The die-off was also linked with an increase in urchin population and a reduction in kelp, according to a study published in Science Advances. In other words, there was more going on than merely the vague, all-encompassing, "climate change" theory. Thankfully, scientific inquiry won out over political postulating and the actual cause was ascertained. Spoiler…it wasn’t climate change.
Wildfires are a well-understood aspect of living in the western United States. But so too are forest-management practices. Fail to manage forests and wildfires will be more frequent and more devastating. But like flies to honey, the media rallies around the "climate change" narrative without a scintilla of interest in understanding the real causes of wild land fires.
According to the U.S. Department of Interior, as many as 85 percent of wild land fires in the U.S. are caused by humans. That’s right, humans, not climate change. Human-caused fires result from unattended camp fires, the burning of debris, downed power lines, negligently discarded cigarettes, sparks from vehicles or equipment and intentional acts of arson. The remaining 15 percent are started by lightning or lava.
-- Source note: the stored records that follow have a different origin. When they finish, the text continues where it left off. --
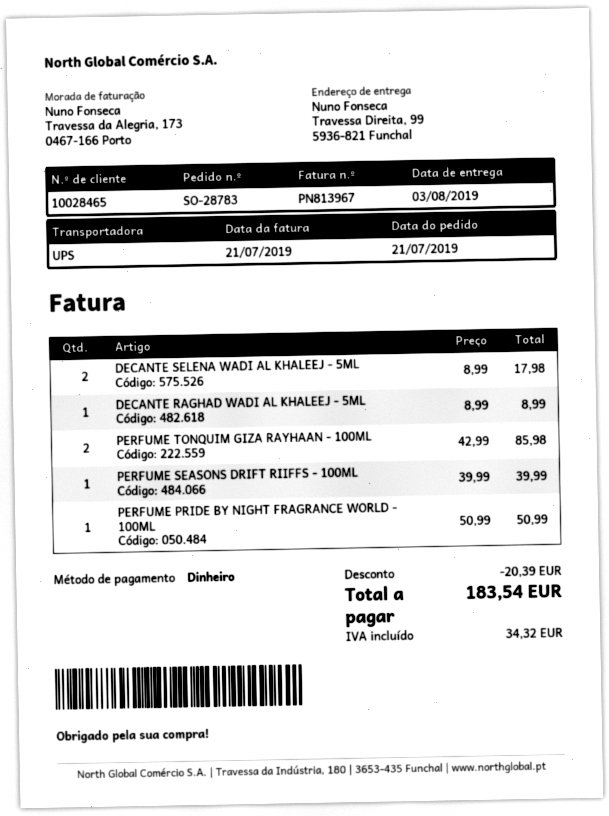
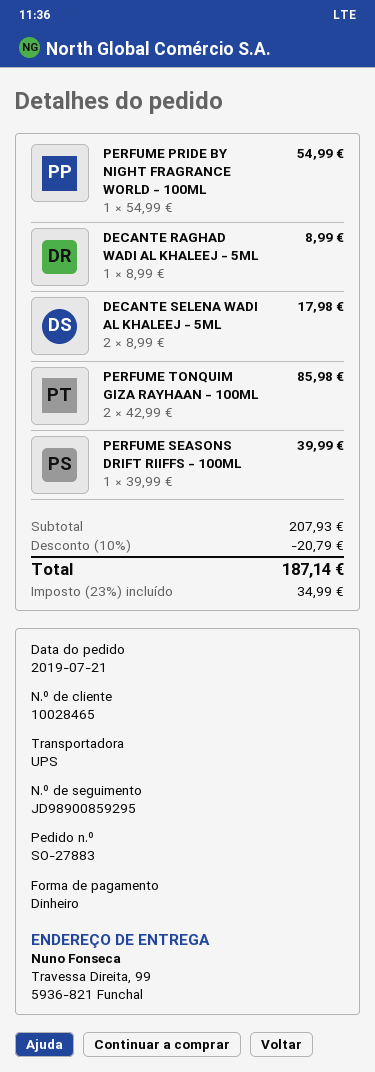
order number: SO-28783 -> SO-27883
PERFUME PRIDE BY NIGHT FRAGRANCE WORLD - 100ML: 1 x 50.99 = 50.99 -> 1 x 54.99 = 54.99
discount: 20.39 -> 20.79
tax: 34.32 -> 34.99
total: 183.54 -> 187.14

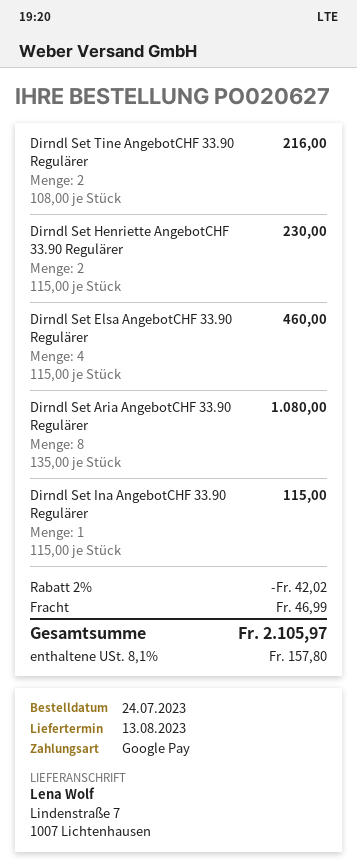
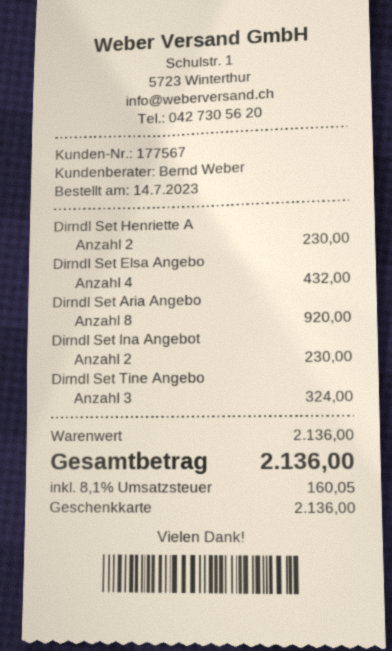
order date: 2023-07-24 -> 2023-07-14
payment method: Google Pay -> gift card
Dirndl Set Tine AngebotCHF 33.90 Regulärer: 2 for 216.00 -> 3 for 324.00
Dirndl Set Elsa AngebotCHF 33.90 Regulärer: 4 for 460.00 -> 4 for 432.00
Dirndl Set Aria AngebotCHF 33.90 Regulärer: 8 for 1080.00 -> 8 for 920.00
Dirndl Set Ina AngebotCHF 33.90 Regulärer: 1 for 115.00 -> 2 for 230.00
discount: 2% = 42.02 -> none
shipping: 46.99 -> none
tax: 8.1% = 157.80 -> 8.1% = 160.05
total: 2105.97 -> 2136.00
According to the National Interagency Fire Center, more than 7.6 million acres burned in the U.S. in 2021 due to wildfires. That's about 2.6 million fewer acres than in 2020. California's Dixie fire was the largest 2021 wildfire, burning more than 960,000 acres and destroying more than 1,300 homes and buildings before being contained. Activists asserted that drought, caused by climate change, was the reason the fire had started. However, just recently Cal Fire said investigators have determined that a tree contacting Pacific Gas and Electric Co. power lines caused the Dixie Fire. Proper forest management -- the kind California used to be able to do in its sleep -- likely would have prevented the destruction.
The 2020 fire season was no different. The 7,000-acre El Dorado fire, was started by electronic equipment that malfunctioned at a "gender-reveal" party. That particular fire was reported in the media as being the result of climate change. Other fires throughout the state that year were started by lightening. California’s poor forest management practices allowed all of the fires to grow out of control, not climate change. Worth remembering to never blame on climate change that which can be explained by general governmental incompetence or ideologically-driven political messaging.